Work task
Locate every line in the material below that has the word "Forest". Copy each of those lines.

--------------------

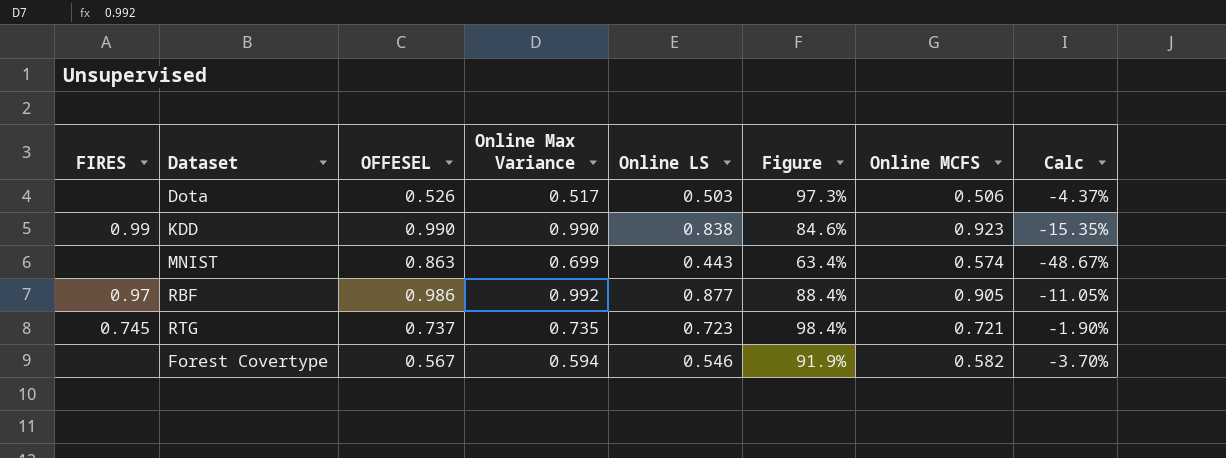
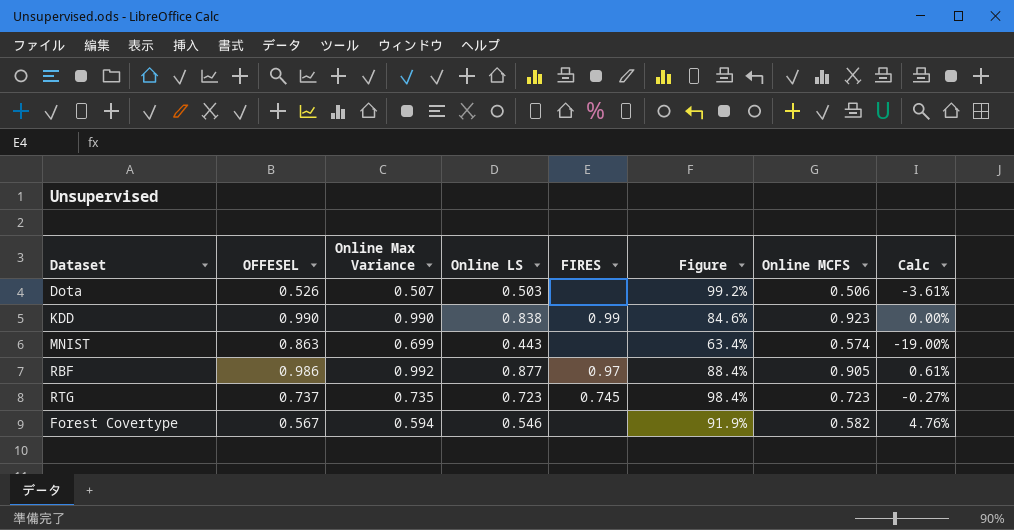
column FIRES | position: 1 -> 5
column Calc | formula: ([Online LS] - [OFFESEL]) / [OFFESEL] -> ([Online Max Variance] - [OFFESEL]) / [OFFESEL]
Dota | Online Max Variance: 0.517 -> 0.507
Dota | Figure: 97.3% -> 99.2%
RTG | Online MCFS: 0.721 -> 0.723

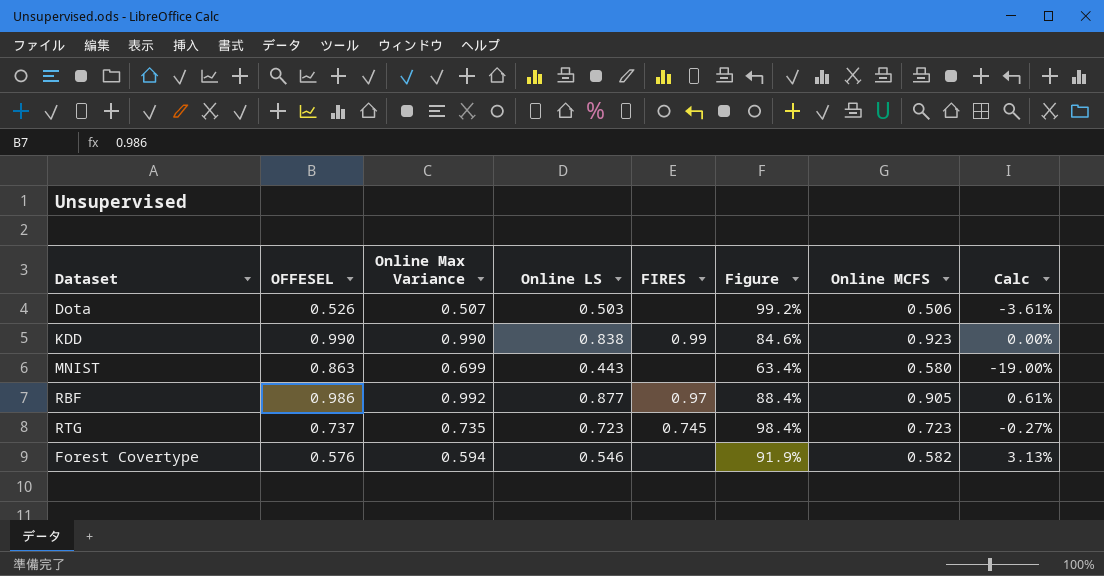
MNIST | Online MCFS: 0.574 -> 0.580
Forest Covertype | OFFESEL: 0.567 -> 0.576
Forest Covertype | Calc: 4.76% -> 3.13%

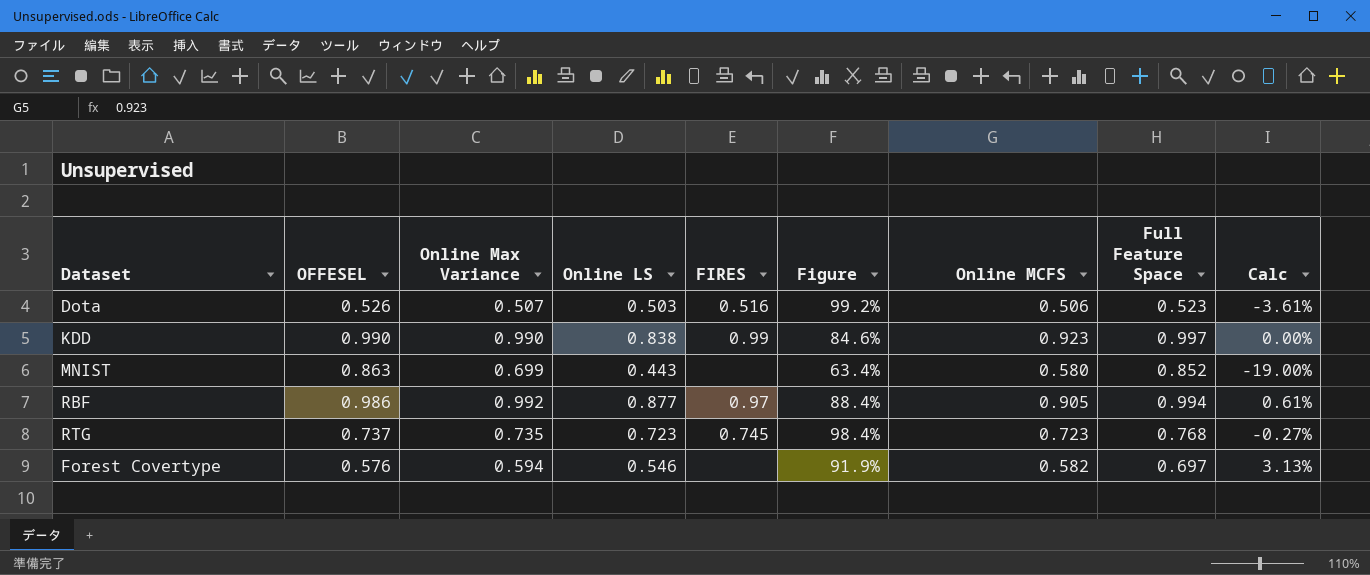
column Full Feature Space | position: none -> 8
Dota | FIRES: none -> 0.516

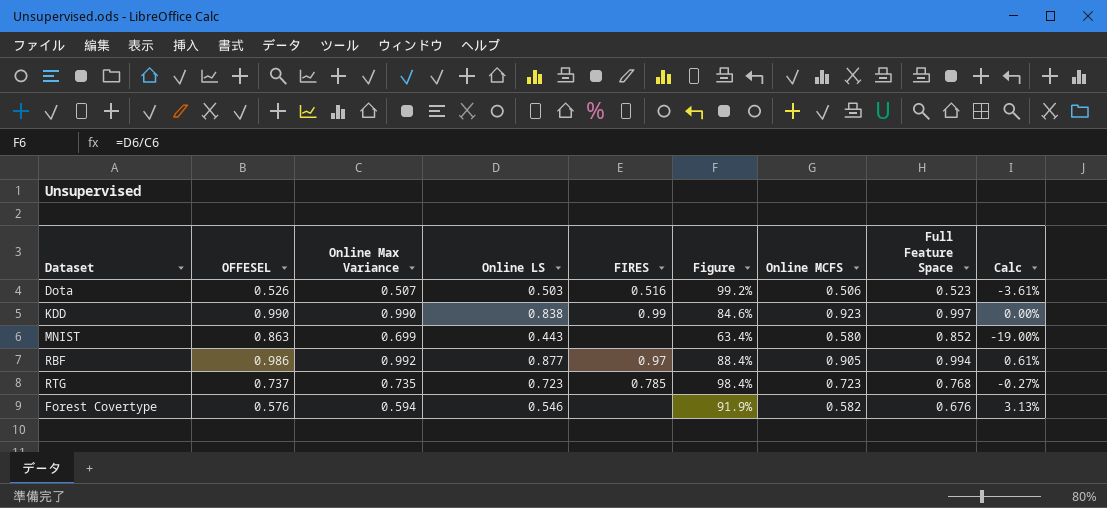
RTG | FIRES: 0.745 -> 0.785
Forest Covertype | Full Feature Space: 0.697 -> 0.676

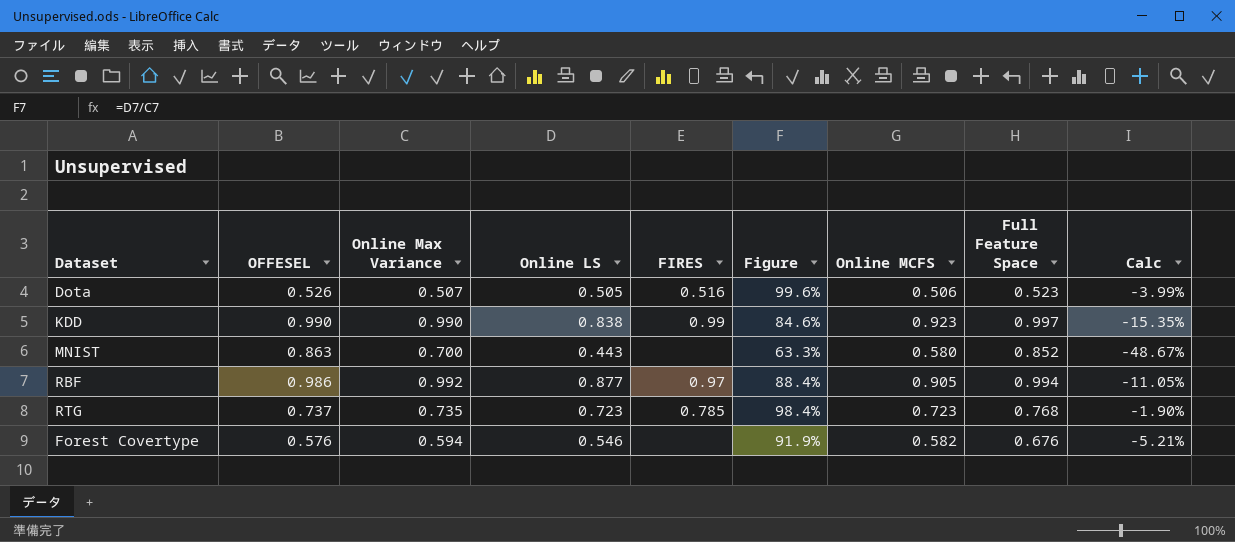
column Calc | formula: ([Online Max Variance] - [OFFESEL]) / [OFFESEL] -> ([Online LS] - [OFFESEL]) / [OFFESEL]
Dota | Online LS: 0.503 -> 0.505
Dota | Figure: 99.2% -> 99.6%
MNIST | Online Max Variance: 0.699 -> 0.700
MNIST | Figure: 63.4% -> 63.3%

--------------------

Exercise response
Forest Covertype | OFFESEL: 0.567 -> 0.576
Forest Covertype | Calc: 4.76% -> 3.13%
Forest Covertype | Full Feature Space: 0.697 -> 0.676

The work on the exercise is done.